There was also deliberate fanning of prejudices by homophobes, with Christian fundamentalists at the forefront, who suggested that AIDS was God's response to the perverted ways of homosexuals. Yet as one writer noted,

since the incidence of AIDS amongst the other major homosexual group in our society, lesbians, is extremely low, then one can only presume that the Christian god must have been swayed by recent feminist arguments and so showed favoured treatment to women, or perhaps found himself confronting an Earth Mother or some other powerful deity protecting these women. [7]

Another result of these epidemics has been that society has come to know far more about the lifestyles and problems of various minority groups within it. The epidemics of the 1880s and 1900 brought to light much information on the Chinese, which in the long run helped dispel some misconceptions which fostered prejudice and persecution. The 1870s scarlet fever epidemic and the plague of 1900 uncovered much about the living conditions of the city's poor. And the AIDS epidemic has brought the existence of the sizeable and long-hidden gay community to the notice of mainstream Australian society.

Another ironic result of the impact of the AIDS years has been an improvement in the level of sexual knowledge, in the wider community and particularly in schools. Sex education programmes have been significant here. Time magazine noted that 'condoms and sex [are] discussed openly on television like recipes on a cooking show', and has made the following perceptive summation:

What liberals in large parts of the Western world have advocated in vain for decades, the fear of AIDS has achieved in a couple of years. [8]

Yet rational discussion of the causes of various epidemics, and how to deal with them, had its opponents. Bigotry and prejudice have often interfered with public health policies and responses.

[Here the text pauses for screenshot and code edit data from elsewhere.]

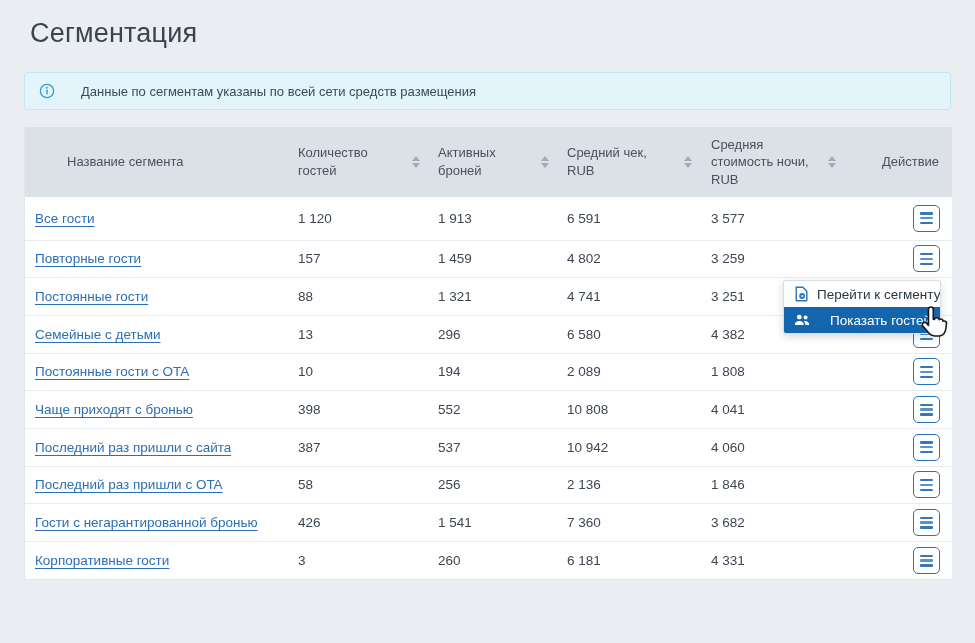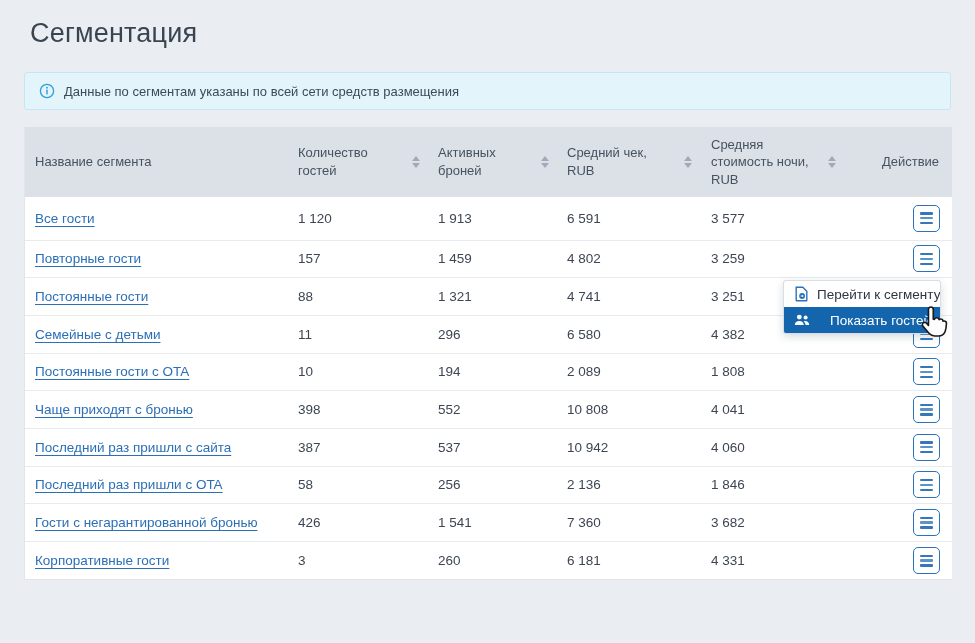--- a/index.html
+++ b/index.html
@@ -11,38 +11,38 @@
     color:#3d4653;
     overflow:hidden;
   }
   .page-title {
     position:absolute; left:30px; top:18px;
     font-size:27px; font-weight:400; color:#3a4450; letter-spacing:.2px;
   }
   .banner {
     position:absolute; left:24px; top:72px; width:927px; height:38px;
     background:#e3f4fb; border:1px solid #c3e7f4; border-radius:3px;
-    display:flex; align-items:center; padding:0 14px; gap:9px;
+    display:flex; align-items:center; padding:0 14px; gap:26px;
   }
   .banner-text { font-size:13px; color:#3c4a59; }
   .table-wrap {
     position:absolute; left:24px; top:127px; width:927px;
     background:#fff; border:1px solid #e2e6ea; border-top:none;
   }
   table { width:100%; border-collapse:collapse; table-layout:fixed; }
   col.c1{width:263px} col.c2{width:140px} col.c3{width:129px}
   col.c4{width:144px} col.c5{width:170px} col.c6{width:81px}
   thead th {
     background:#dce1e7; height:70px; font-weight:400; font-size:13px;
     color:#46525f; text-align:left; padding:0 8px 0 10px; vertical-align:middle;
     line-height:1.35;
   }
   th .th-inner { display:flex; align-items:center; }
   th .th-label { max-width:108px; }
-  th.th-name .th-label { max-width:none; }
+  th.th-name .th-label { max-width:none;margin-left:32px; }
   th.th-action .th-inner { justify-content:center; padding-right:4px; }
   .sort { display:inline-flex; flex-direction:column; gap:2px; margin-left:9px; cursor:pointer; }
   .sort .tri-up { width:0; height:0; border-left:4px solid transparent; border-right:4px solid transparent; border-bottom:5px solid #9fabba; }
   .sort .tri-down { width:0; height:0; border-left:4px solid transparent; border-right:4px solid transparent; border-top:5px solid #9fabba; }
   tbody td {
     height:37.7px; border-top:1px solid #e8ebee; font-size:13.5px;
     padding:0 8px 0 10px; color:#3d4653; background:#fff;
   }
   tbody tr:first-child td { border-top:none; height:43px; }
   td.c-name a { color:#2b6fb6; text-decoration:underline; text-underline-offset:3px; font-size:13.5px; }
@@ -185,21 +185,21 @@
       <button class="act-btn">
         <span class="hb"></span>
               <span class="hb"></span>
               <span class="hb"></span>
       </button>
     </td>
   </tr>
 
   <tr>
     <td class="c-name"><a href="#">Семейные с детьми</a></td>
-    <td class="c-num">11</td>
+    <td class="c-num">13</td>
     <td class="c-num">296</td>
     <td class="c-num">6 580</td>
     <td class="c-num">4 382</td>
     <td class="c-act">
       <button class="act-btn">
         <span class="hb"></span>
               <span class="hb"></span>
               <span class="hb"></span>
       </button>
     </td>

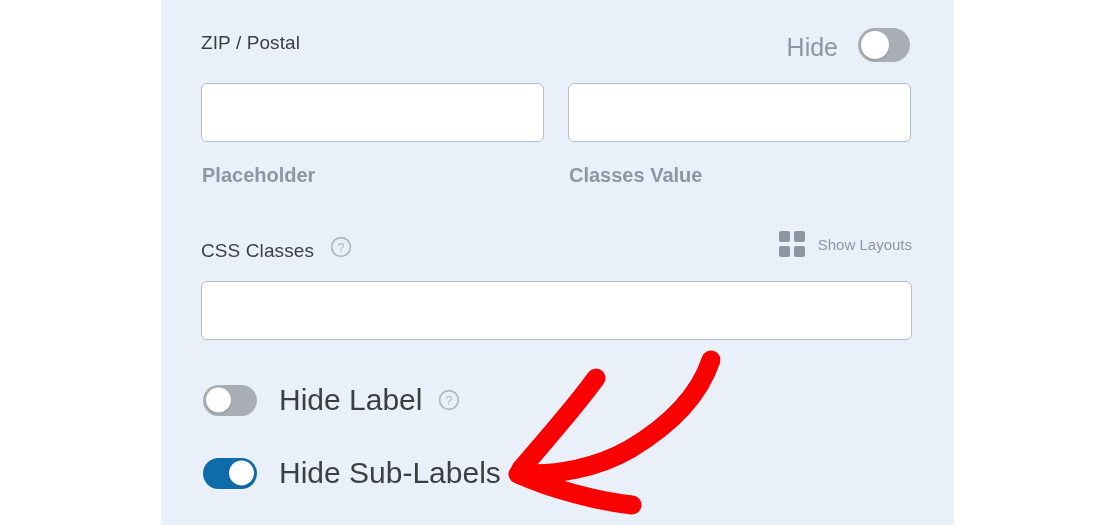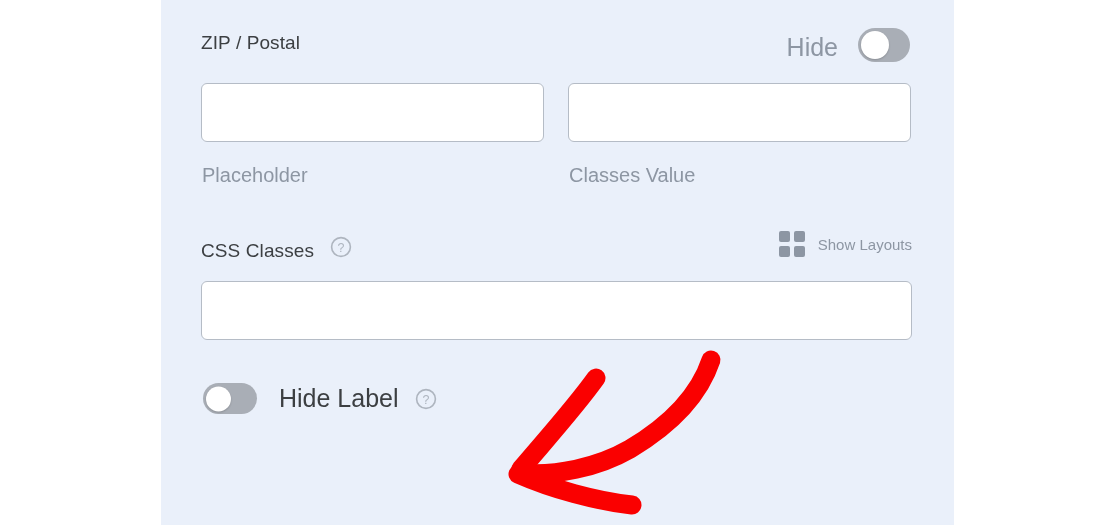--- a/index.html
+++ b/index.html
@@ -39,20 +39,21 @@
     line-height: 1;
     white-space: nowrap;
     margin-top: 8px;
   }
 
   .sub-label {
     font-size: 20px;
     color: #8d96a3;
     line-height: 1;
     white-space: nowrap;
+    font-weight: bold;
   }
 
   .text-input {
     box-sizing: border-box;
     background: #ffffff;
     border: 1px solid #b5bcc6;
     border-radius: 6px;
     height: 59px;
     font-size: 19px;
     color: #3c3f42;
@@ -126,21 +127,21 @@
     white-space: nowrap;
   }
 
   
   .toggle-row {
     position: absolute;
     display: flex;
     align-items: center;
   }
   .toggle-row .toggle-text {
-    font-size: 25px;
+    font-size: 30px;
     color: #3c3f42;
     margin-left: 22px;
     white-space: nowrap;
   }
   .toggle-row .help-icon { margin-left: 16px; }
 
   
   #hide-toggle-row {
     position: absolute;
     display: flex;
@@ -217,20 +218,26 @@
     </span>
     <span class="toggle-text">Hide Label</span>
     <span class="help-icon">
       <svg width="22" height="22" viewBox="0 0 22 22">
         <circle cx="11" cy="11" r="9.4" fill="none" stroke="#aeb5bf" stroke-width="1.6"></circle>
         <text x="11" y="15.6" text-anchor="middle" font-size="12.5" font-family="Liberation Sans, sans-serif" fill="#aeb5bf">?</text>
       </svg>
     </span>
   </div>
 
+  <div class="toggle-row" style="left:42px; top:456px;">
+    <span class="toggle on sz-md">
+      <span class="knob"></span>
+    </span>
+    <span class="toggle-text">Hide Sub-Labels</span>
+  </div>
 
 </div>
 
 <svg id="annotation-arrow" viewBox="0 0 1116 525">
 
   <path d="M 711 360 C 700 393 672 424 630 449 C 597 468 555 476 521 473" fill="none" stroke="#fa0000" stroke-width="19" stroke-linecap="round" stroke-linejoin="round"></path>
 
   <path d="M 596 378 C 576 406 549 436 521 469" fill="none" stroke="#fa0000" stroke-width="19" stroke-linecap="round" stroke-linejoin="round"></path>
 
   <path d="M 518 474 C 552 489 596 501 632 505" fill="none" stroke="#fa0000" stroke-width="19" stroke-linecap="round" stroke-linejoin="round"></path>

Unfortunately, religious leaders have often been in the forefront of those sending the wrong signals.

Religious responses

For medical authorities attempting to determine causes, and thus choose responses, the situation was often exacerbated by interpretations put forward by the churches. There were often suggestions that an epidemic was divine wrath brought forth to punish the sinfulness of mankind. In the 1890 influenza epidemic and the plague in 1900, as with the influenza outbreak of 1919, religious leaders declaimed that plagues and pestilences, like those sent upon the land of Egypt, occurred because god was displeased.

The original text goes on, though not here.